* Description of the task: For the material that follows, return exactly the lines from the one with "[483,445,550,461] sigma=6. ->" through the one with "[1212,62,1259,74] mu=-2 ->", both ends included.

* Material for this task:
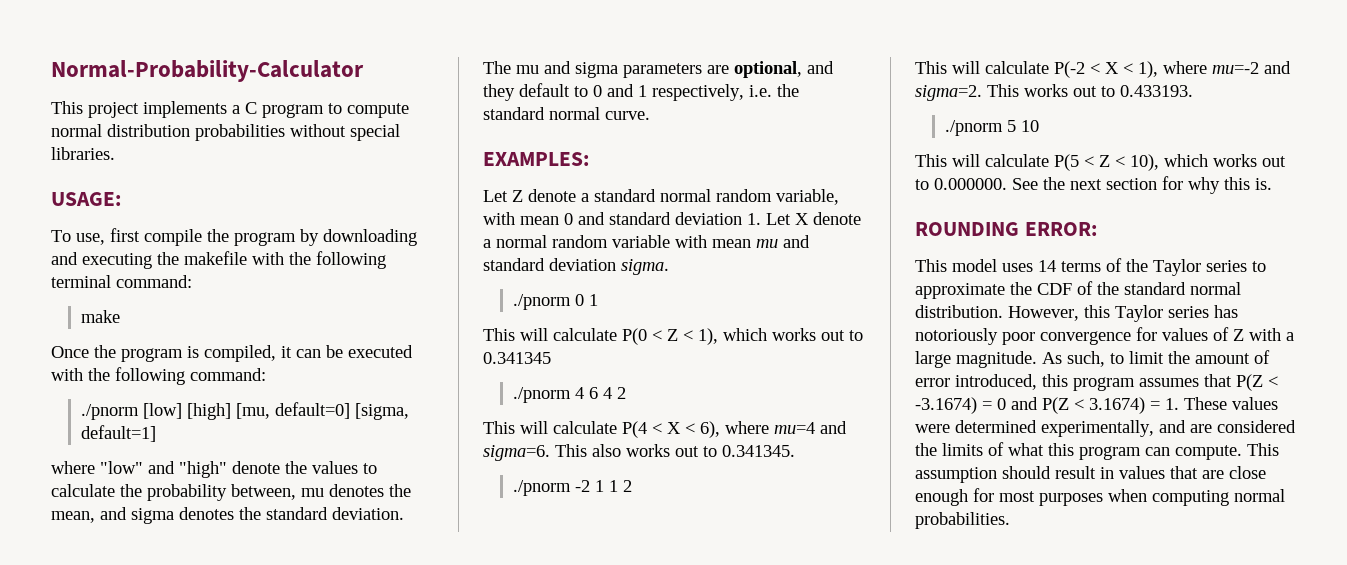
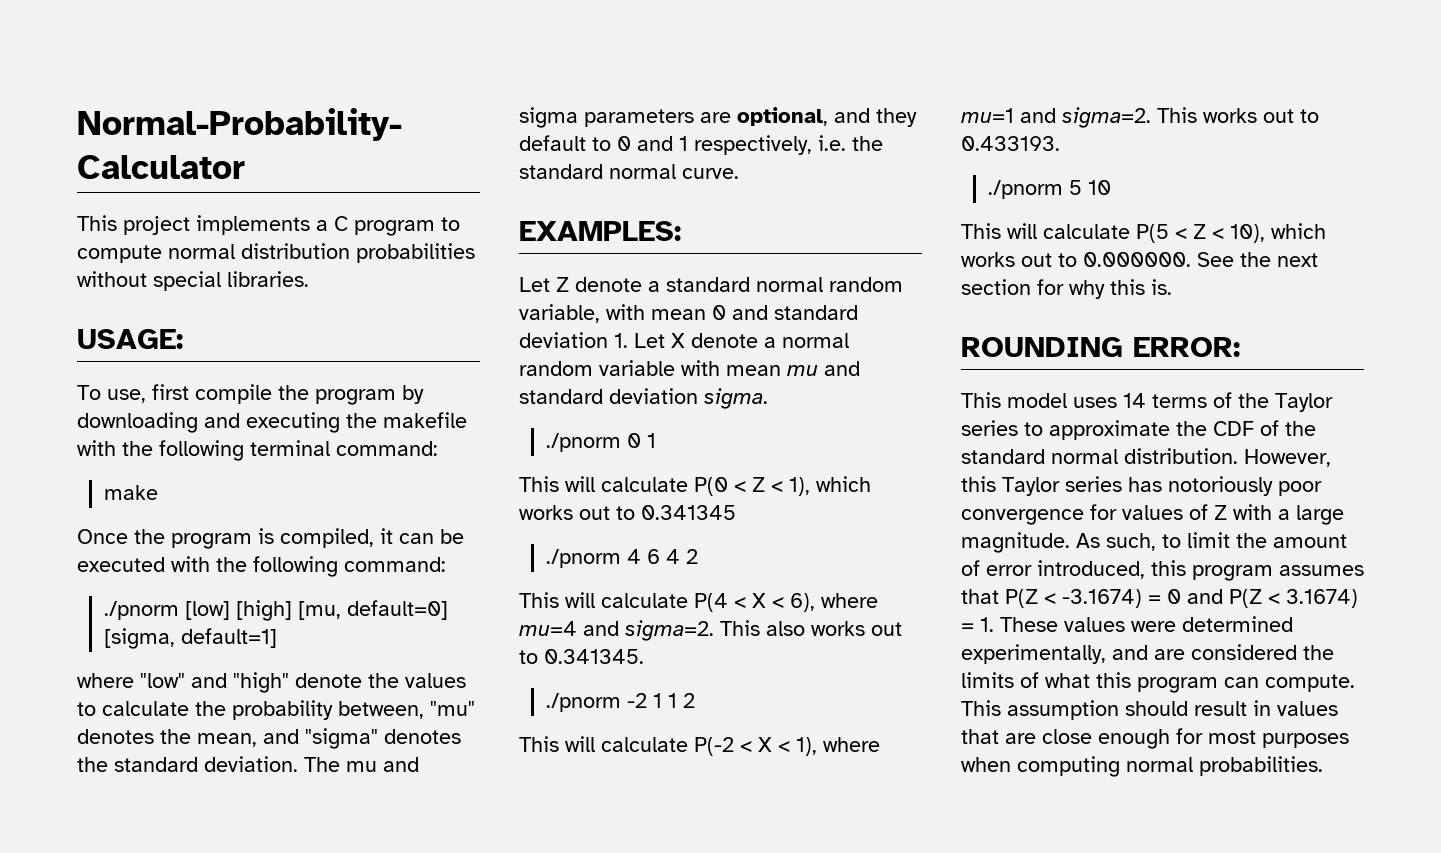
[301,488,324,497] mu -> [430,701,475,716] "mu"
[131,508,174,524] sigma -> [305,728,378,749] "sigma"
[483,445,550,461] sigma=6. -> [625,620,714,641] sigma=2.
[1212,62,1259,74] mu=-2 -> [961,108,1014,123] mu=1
...
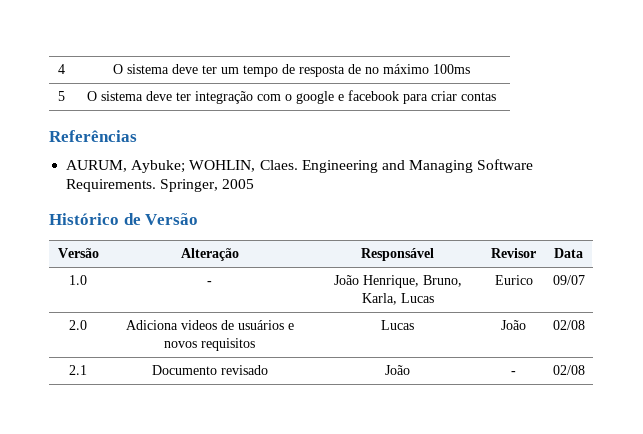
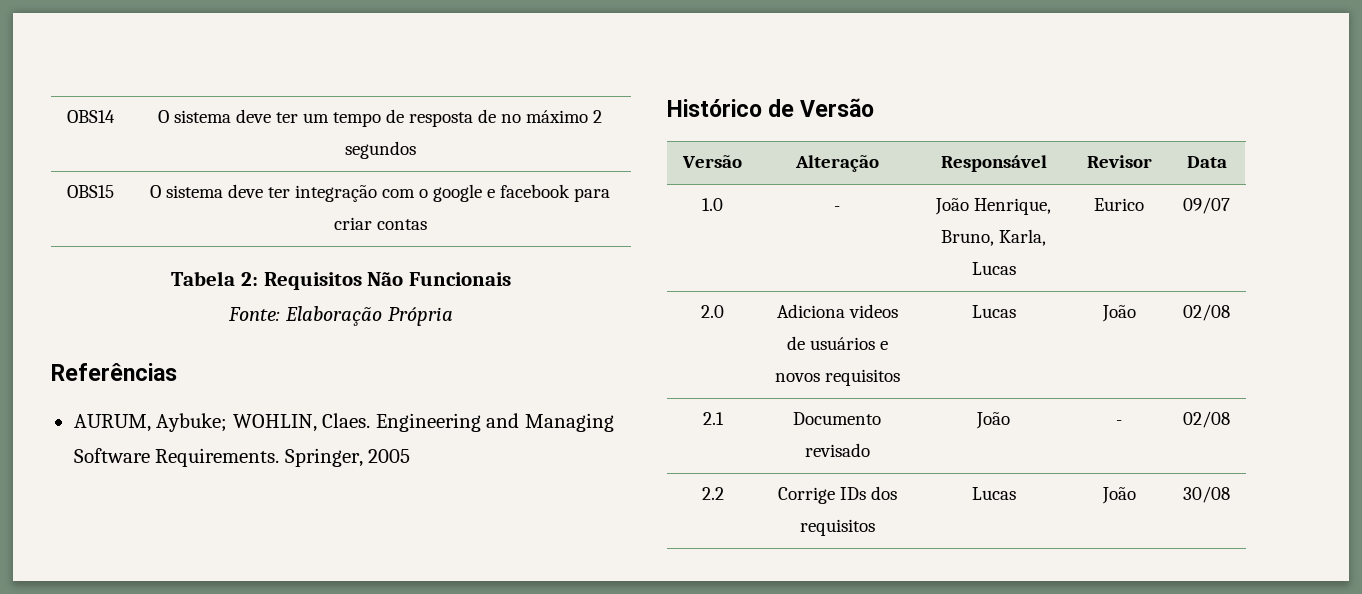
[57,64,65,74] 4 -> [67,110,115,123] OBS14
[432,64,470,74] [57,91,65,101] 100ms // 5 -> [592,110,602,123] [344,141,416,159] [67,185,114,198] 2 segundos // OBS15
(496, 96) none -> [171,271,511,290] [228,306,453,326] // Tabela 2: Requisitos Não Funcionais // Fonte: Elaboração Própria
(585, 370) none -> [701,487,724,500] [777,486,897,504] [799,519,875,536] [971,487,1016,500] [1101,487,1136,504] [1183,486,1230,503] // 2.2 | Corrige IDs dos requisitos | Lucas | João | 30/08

* Answer for this exercise:
[483,445,550,461] sigma=6. -> [625,620,714,641] sigma=2.
[1212,62,1259,74] mu=-2 -> [961,108,1014,123] mu=1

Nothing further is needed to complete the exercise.